Superintendent’s Remarks at Commissioning
15 May 2010
Good morning. On behalf of Mr. Slater and the VMI Board of Visitors, General Bissell and Mary Baldwin College, and the entire VMI community, I thank all of you for attending this important ceremony in the life of the Institute and in the lives of those about to be graduated. It gives me great pleasure to welcome the proud families and friends of those who are about to receive commissions and the symbols of their new rank, and to welcome the members of the faculty and staff and members of the Corps of Cadets here present.
This commissioning ceremony marks the transition of young men and women from the life of a cadet and student to that of an officer in the Armed Forces of the United States of America. It is the fulfillment of one of the central and historic purposes of the Virginia Military Institute: the preparation of Citizen-Soldiers.
We are most fortunate to have with us today, as commissioning officers, four outstanding officers whose service to the nation stands as an inspiration to all of us, and especially to the young men and women who will follow in their paths from this day forward. It is my honor to welcome General Norton A. Schwartz, Chief of Staff of the United States Air Force, a graduate of the U.S. Air Force Academy with 37 years of service; General Peter W. Chiarelli, Vice Chief of Staff of the United States Army, a graduate of Seattle University with nearly 40 years of service; Vice Admiral Harry B. Harris, Jr., Commander of the U.S. 6th Fleet and the Striking and Support Forces of NATO, a graduate of the U.S. Naval Academy with 32 years of service; and Lieutenant General John M. Paxton, Jr., Director of Strategic Plans and Policy, U.S. Marine Corps, a graduate of Cornell University with 36 years of service.
As we welcome these distinguished officers, it is important to underscore the “commonalties” that bind them together. All four are highly educated. All four are seasoned officers who have served at the highest echelons of our national command structure as well as having extensive experience in leading soldiers, sailors, airmen and marines at the cutting edge of our business. All four have had extensive service, living, and traveling abroad, and working with allies and other cultures. And, all four are known as “people persons”… “caring leaders” with splendid leadership skills. We are honored by their presence today.
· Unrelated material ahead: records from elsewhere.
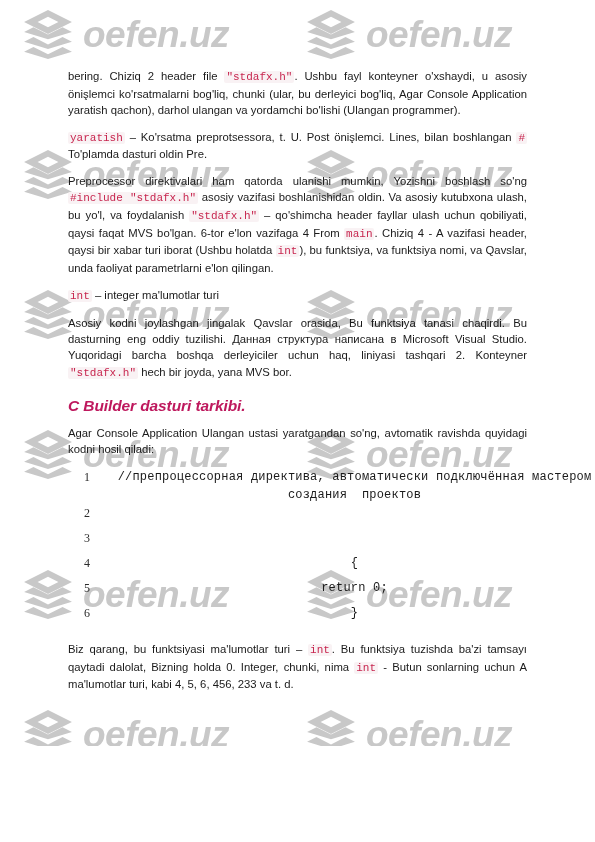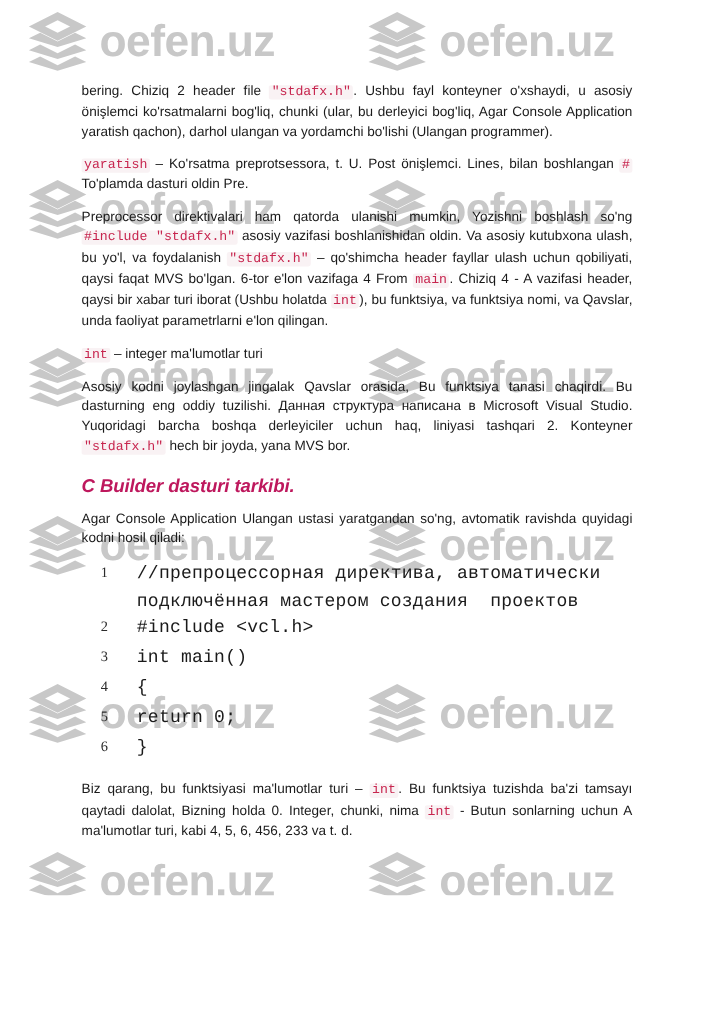--- a/index.html
+++ b/index.html
@@ -17,20 +17,21 @@
 
   
   #watermark-layer {
     position: absolute;
     top: 0; left: 0;
     width: 595px;
     height: 746px;
     z-index: 0;
     pointer-events: none;
     overflow: hidden;
+    font-style: italic;
   }
   .wm-tile {
     position: absolute;
     display: flex;
     align-items: center;
     gap: 9px;
     opacity: 1;
   }
   .wm-logo {
     width: 52px;
@@ -109,26 +110,27 @@
     font-family: "Liberation Serif", serif;
     font-size: 12px;
     color: #2b2b2b;
     padding-top: 2px;
     user-select: none;
   }
   .code-text {
     flex: 1 1 auto;
     padding-left: 24px;
     font-family: "Liberation Mono", monospace;
-    font-size: 15px;
+    font-size: 12px;
     line-height: 1.5;
     color: #1a1a1a;
     white-space: pre;
     overflow: hidden;
     letter-spacing: 0.2px;
+    text-align: center;
   }
   .code-text.wrapped {
     white-space: pre-wrap;
   }
 </style>
 </head>
 <body>
 
 <div id="watermark-layer">
     <div class="wm-tile" style="left: 22px; top: 8px;">
@@ -254,25 +256,23 @@
 
     <p class="para">Agar Console Application Ulangan ustasi yaratgandan so'ng, avtomatik ravishda quyidagi kodni hosil qiladi:</p>
 
     <div class="code-listing">
         <div class="code-row">
           <div class="code-gutter">1</div>
           <div class="code-text wrapped">//препроцессорная директива, автоматически подключённая мастером создания  проектов</div>
         </div>
         <div class="code-row">
           <div class="code-gutter">2</div>
-          <div class="code-text">#include &lt;vcl.h&gt;</div>
         </div>
         <div class="code-row">
           <div class="code-gutter">3</div>
-          <div class="code-text">int main()</div>
         </div>
         <div class="code-row">
           <div class="code-gutter">4</div>
           <div class="code-text">{</div>
         </div>
         <div class="code-row">
           <div class="code-gutter">5</div>
           <div class="code-text">return 0;</div>
         </div>
         <div class="code-row">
In a few moments, you will take the oath of commissioning and will hear from these officers. I encourage you to make note of what they say… etch their words on your commissioning day into your memory. Take your commission, frame it, display it on your office wall or at home… and read it with regularity.
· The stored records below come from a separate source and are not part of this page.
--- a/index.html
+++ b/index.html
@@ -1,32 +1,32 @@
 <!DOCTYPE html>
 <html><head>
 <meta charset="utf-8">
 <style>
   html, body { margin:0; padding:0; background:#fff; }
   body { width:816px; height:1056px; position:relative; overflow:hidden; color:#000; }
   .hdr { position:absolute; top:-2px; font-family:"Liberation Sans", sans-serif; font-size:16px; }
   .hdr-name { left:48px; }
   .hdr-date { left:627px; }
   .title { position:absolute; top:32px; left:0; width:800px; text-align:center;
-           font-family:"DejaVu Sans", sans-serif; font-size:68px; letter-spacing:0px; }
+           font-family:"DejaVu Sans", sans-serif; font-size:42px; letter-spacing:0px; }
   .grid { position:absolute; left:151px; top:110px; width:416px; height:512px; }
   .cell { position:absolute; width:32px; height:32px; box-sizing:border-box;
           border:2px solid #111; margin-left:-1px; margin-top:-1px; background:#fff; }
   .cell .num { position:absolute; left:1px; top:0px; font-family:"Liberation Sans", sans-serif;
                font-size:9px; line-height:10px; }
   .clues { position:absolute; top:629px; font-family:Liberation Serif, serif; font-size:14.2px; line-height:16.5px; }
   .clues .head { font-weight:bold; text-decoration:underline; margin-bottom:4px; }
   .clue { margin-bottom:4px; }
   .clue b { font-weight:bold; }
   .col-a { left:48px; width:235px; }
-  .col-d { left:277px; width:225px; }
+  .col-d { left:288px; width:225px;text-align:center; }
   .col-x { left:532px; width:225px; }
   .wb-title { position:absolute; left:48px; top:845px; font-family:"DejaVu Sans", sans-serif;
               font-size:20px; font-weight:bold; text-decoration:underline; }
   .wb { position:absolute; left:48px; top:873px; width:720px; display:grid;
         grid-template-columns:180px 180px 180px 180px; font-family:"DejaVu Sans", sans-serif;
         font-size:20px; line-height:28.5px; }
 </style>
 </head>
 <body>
Before continuing, I invite our professors of military science and their staffs to stand and receive our expression of thanks for the inspiring work they have accomplished in teaching and mentoring the young men and women who will be commissioned this morning… And, now, I ask that all of the veterans in the audience stand … cadets, staff, faculty, and other guests here today… to receive our heartfelt thanks.
Officership is a serious responsibility, and it is a responsibility for which VMI has been preparing you for the past four years. We have stressed that a cadet must be at his or her best at all times… This lesson carries over to active service. An officer, too, must be at his or her best at all times – always on duty – always on parade – always a guide, mentor, and example to others. The lives of your soldiers, sailors, airmen, marines, and coast guardsmen will depend on your professionalism, your sense of duty, your knowledge, and your courage. You have been a student for four years. You will continue to be a student – all of your life. But, now you will also become a teacher. In the service to our country you will do a lot of teaching.
Forty-eight years ago, I sat in J. M. Hall with my classmates and, just like you, was sworn-in as a Second Lieutenant, United States Army. I was a young, frankly very green Second Lieutenant. My life was soon filled with exacting missions, tough training, rapidly changing responsibilities, assignments around the world, attendance at outstanding professional military schools, and service under remarkable leaders. Above all, I became part of a great team of soldiers and families. You, too, will have these same experiences. I wish I could start over in your place today.
Soldiering is a special profession. It is demanding. It can be dangerous … in peace and war… but it is also “immensely” rewarding, and it is (also) an adventure. Tomorrow, you will become VMI graduates, and with that foundation you can be confident that you are prepared for the adventure that now begins.
I congratulate you on the attainment of a commission. I and the Institute could not be more proud. Your families are proud of you. And you can take just pride…, yourself, in your accomplishments. Our country is fortunate with your decision to serve…and to lead. Good luck to each of you in the years ahead.